Atomic Force Microscopy (AFM) is a fundamental technique for exploring biological and material systems at the nanoscale, from individual biomolecules to complex biofilms. However, its potential for discovery is limited by the need for expert operation and by the restricted area covered in conventional acquisitions. The Large-Area AFM framework1 established a scalable approach for automated mosaicking and quantitative analysis of extended biological landscapes, enabling the capture of hundreds of stitched images with submicron precision.
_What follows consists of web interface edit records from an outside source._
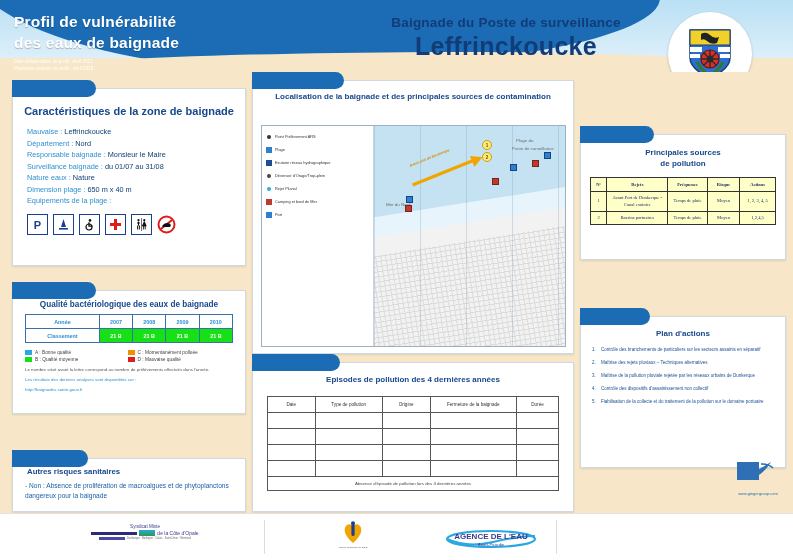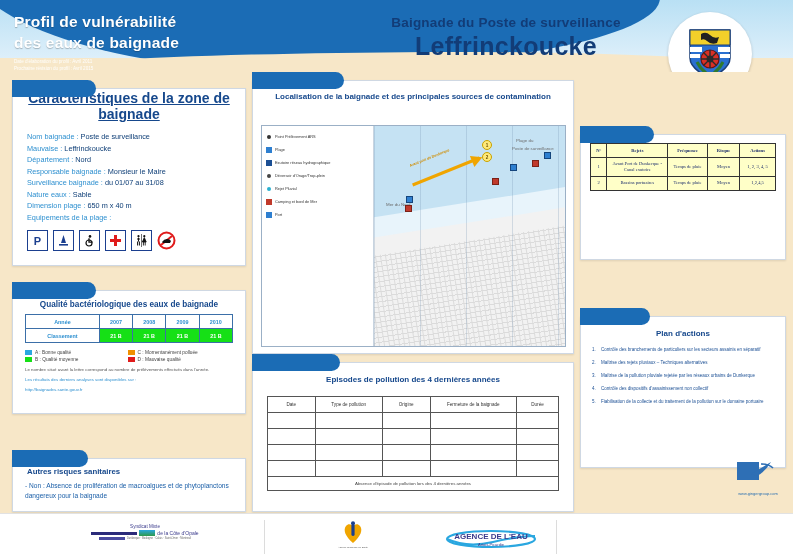"Caractéristiques de la zone de" .carac-h { font-size: 14px -> 11px; margin-top: 1px -> 16px; text-decoration: underline -> none }
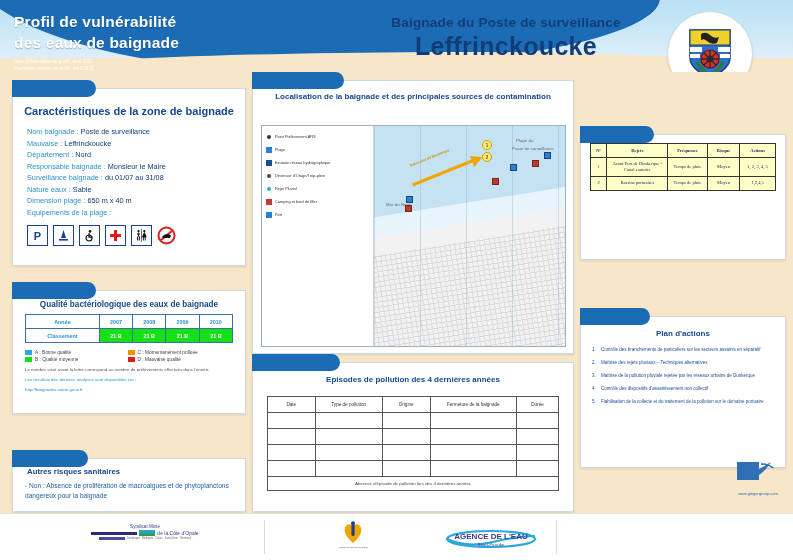"Nom baignade : Poste de" div { html: <div><span>Nom baignade :</span> <b>Poste de surveillance</b></div> -> none }
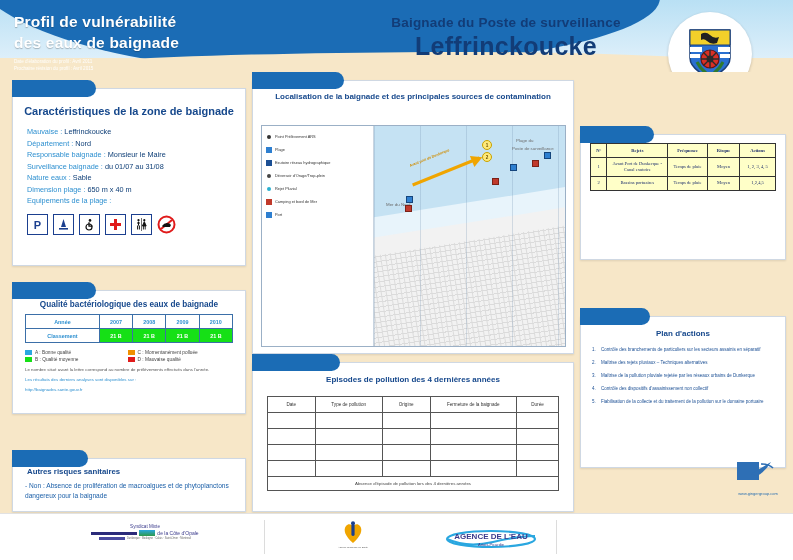"Principales sources" div.ptitle { html: none -> <div> <div>Principales sources</div> <div>de pollution</div> </div> }
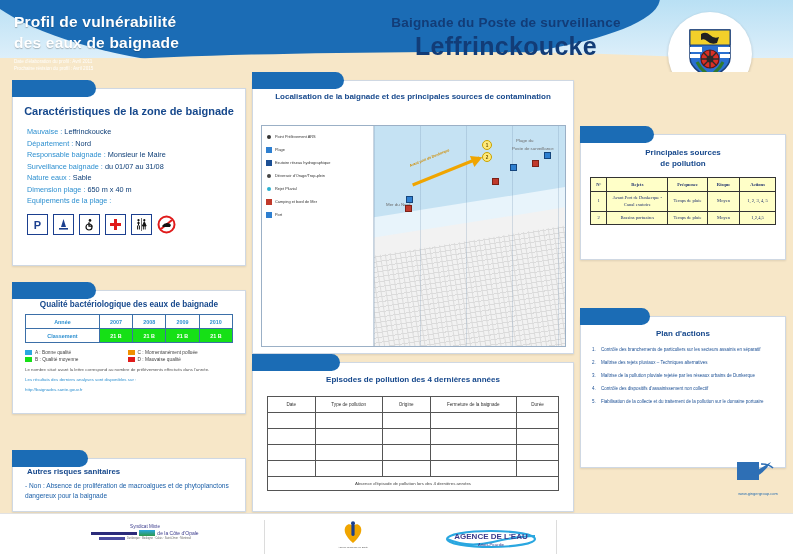"Sable" b { text: Sable -> Nature }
Building on this foundation, SimuScan2 advances toward full autonomy by combining synthetic data generation, deep-learning-based segmentation, and adaptive AFM control. SimuScan produces realistic AFM datasets of DNA origami structures, bacterial morphologies, and heterogeneous biofilms, incorporating typical experimental artifacts such as tip convolution, adhesion zones, noise, and AFM image post-processing distortions. These automatically labeled synthetic datasets enable the training of models such as YOLOv8, U-Net, and Mask R-CNN, capable of identifying and quantifying nanoscale features directly and in real time from acquired topographic images, allowing in situ decision-making to explore different objects in the most efficient way. Integrated with adaptive scanning, the trained vision system can autonomously explore large-area mosaics, identify regions of interest, and re-scan them at higher resolution—linking the capabilities of Large-Area AFM with the intelligence of SimuScan. Together, these approaches transform AFM into a data-driven autonomous platform for biological discovery, bridging imaging, machine learning, and synthetic data to accelerate nanoscale insight. By merging automation, artificial intelligence, and synthetic realism, this combined framework democratizes access to advanced AFM workflows, reduces operator bias, and opens the path to rapid phenotyping, biomaterial evaluation, and the dynamic exploration of living interfaces across unprecedented scales. 1 Millan-Solsona, R. et al. Analysis of biofilm assembly by large area automated AFM. npj Biofilms and Microbiomes 11, 75 (2025). 2 Millan-Solsona, R. et al. SimuScan: Label-Free Deep Learning for Autonomous AFM. Research Square 1, doi:doi:10.21203/rs.3.rs-7724735/v1 (2025).